Chrome just flagged this site as malware for me

That’s got nothing to do with whether or not you view ads. It only has to do with whether or not you use a browser that subscribes to Google’s “badware” warnings.

They throw the warning to everyone, without consideration for users’ safety precautions like antivirus or adblock. It’s not customised for the user. In fact, I think there was only one malicious ad, meaning the odds of actually getting it were quite low (<1%, I guess), but that was enough to flag the site.

Seems odd that they do this on a site basis, when it would be much more efficient to note the ad provider and flag everything by that provider. It would, er, greatly encourage them to prevent bad ads as well. I know some malware is on the site itself, not from ads; there’s no reason they can’t flag on either basis.

Google doesn’t flag a site for one malicious ad. And the danger was not only present yesterday.
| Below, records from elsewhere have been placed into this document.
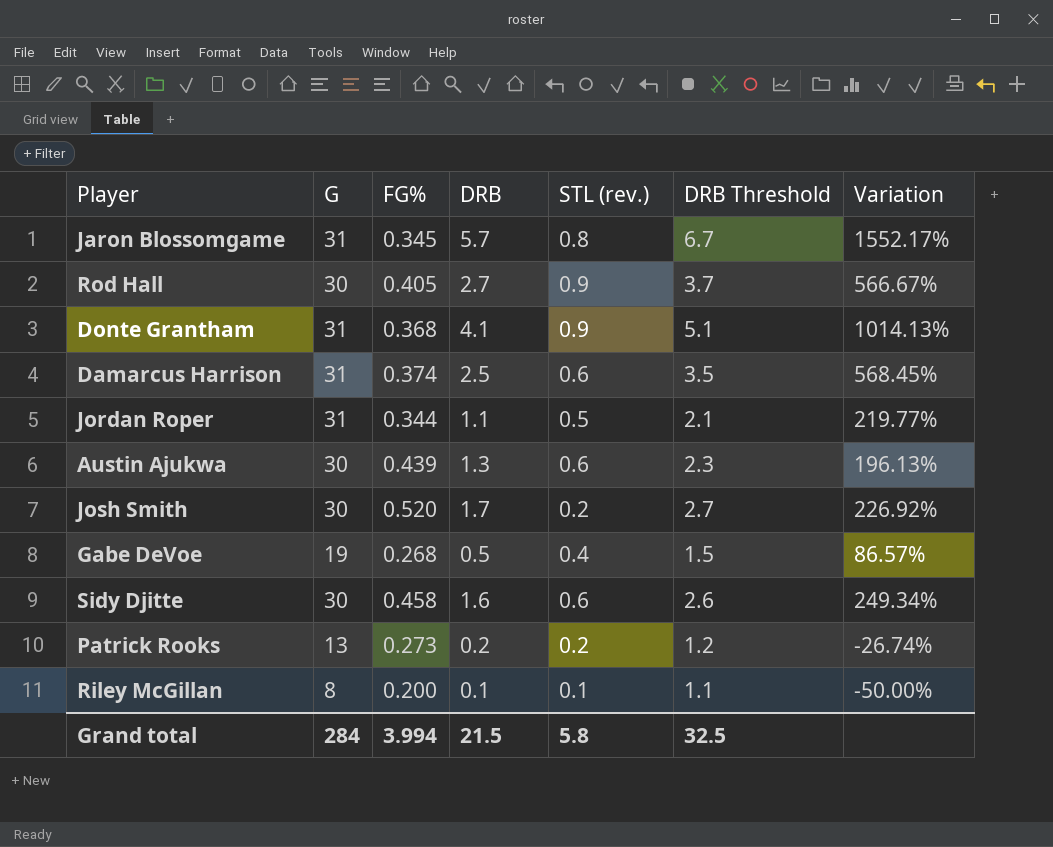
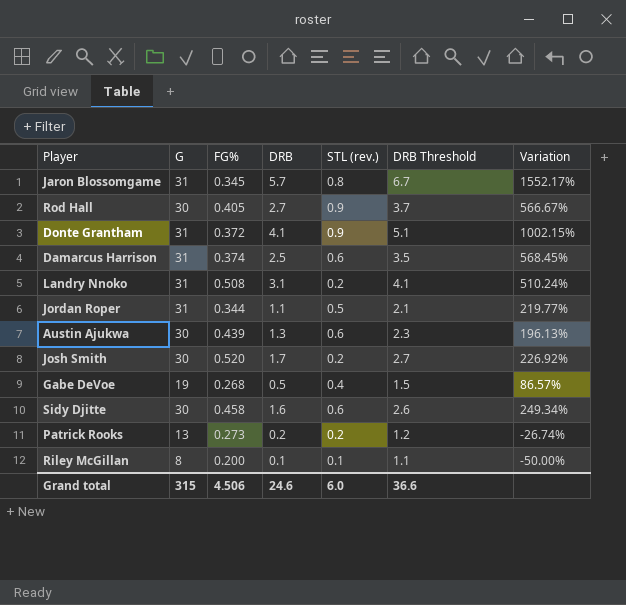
Donte Grantham | FG%: 0.368 -> 0.372
Donte Grantham | Variation: 1014.13% -> 1002.15%
row Landry Nnoko: none -> 31 | 0.508 | 3.1 | 0.2 | 4.1 | 510.24%
Grand total | G: 284 -> 315
Grand total | FG%: 3.994 -> 4.506
Grand total | DRB: 21.5 -> 24.6
Grand total | STL (rev.): 5.8 -> 6.0
Grand total | DRB Threshold: 32.5 -> 36.6

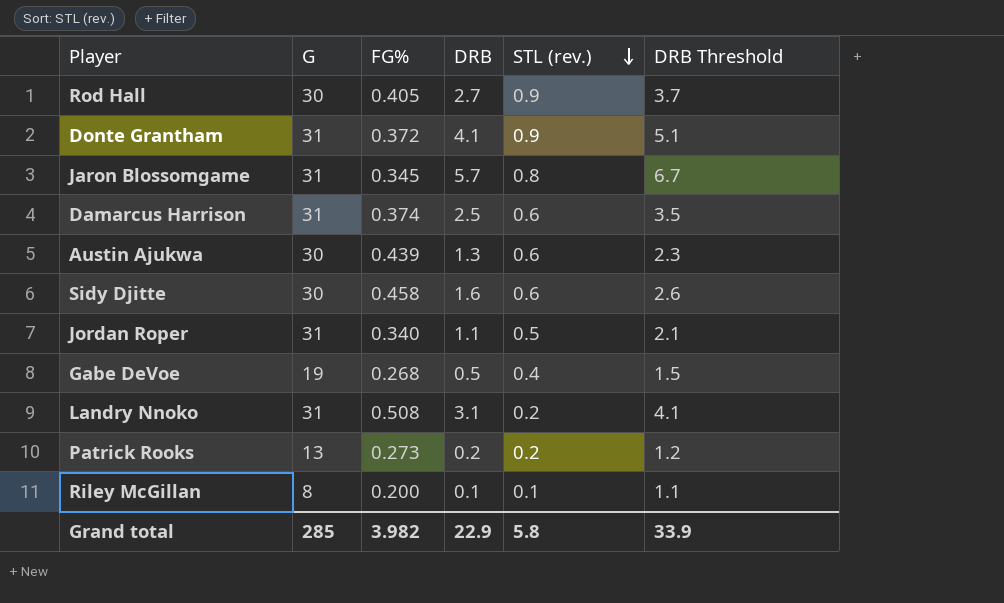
row order: none -> STL (rev.) descending
column Variation | formula: ([DRB] - [FG%]) / [FG%] -> none
row Josh Smith: 30 | 0.520 | 1.7 | 0.2 | 2.7 | 226.92% -> none
Jordan Roper | FG%: 0.344 -> 0.340
Grand total | G: 315 -> 285
Grand total | FG%: 4.506 -> 3.982
Grand total | DRB: 24.6 -> 22.9
Grand total | STL (rev.): 6.0 -> 5.8
Grand total | DRB Threshold: 36.6 -> 33.9

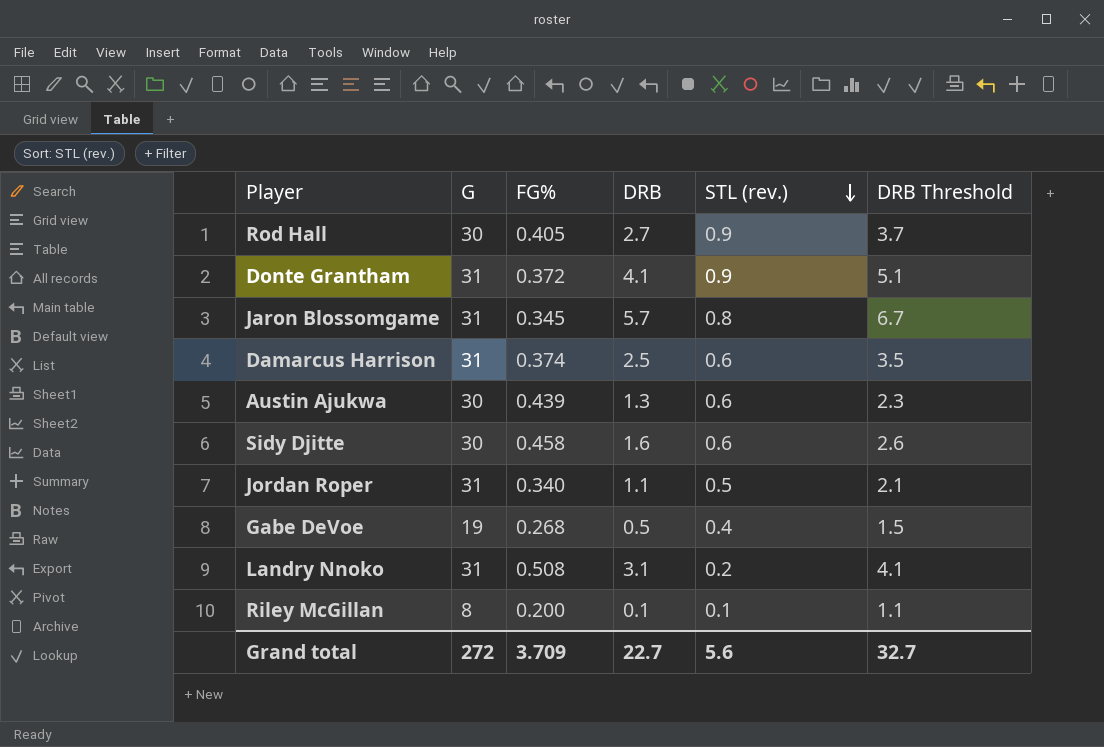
row Patrick Rooks: 13 | 0.273 | 0.2 | 0.2 | 1.2 -> none
Grand total | G: 285 -> 272
Grand total | FG%: 3.982 -> 3.709
Grand total | DRB: 22.9 -> 22.7
Grand total | STL (rev.): 5.8 -> 5.6
Grand total | DRB Threshold: 33.9 -> 32.7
Over the last 3 months it’s found a whole bunch of malware, that’s why the flag went up. And I’m bloody grateful that Google does this.

From upthread someone posted the details from Google.

The problem is still here. As usual McAfee immediately puts a black bar on Firefox. “We tested this page and blocked content that comes from potentially dangerous or suspicious sites.”

Every day. Every time I visit the SDMB. Won’t be long and Google will block the site again. Their test is probably similar to what McAfee does.

Whatever gets blocked doesn’t impact the actual message postings. I see them fine. I’m not clicking View All Blocked Content to find out. :dubious:

I’m running Flashblock. Not running AdBlock. Maybe its time that I do?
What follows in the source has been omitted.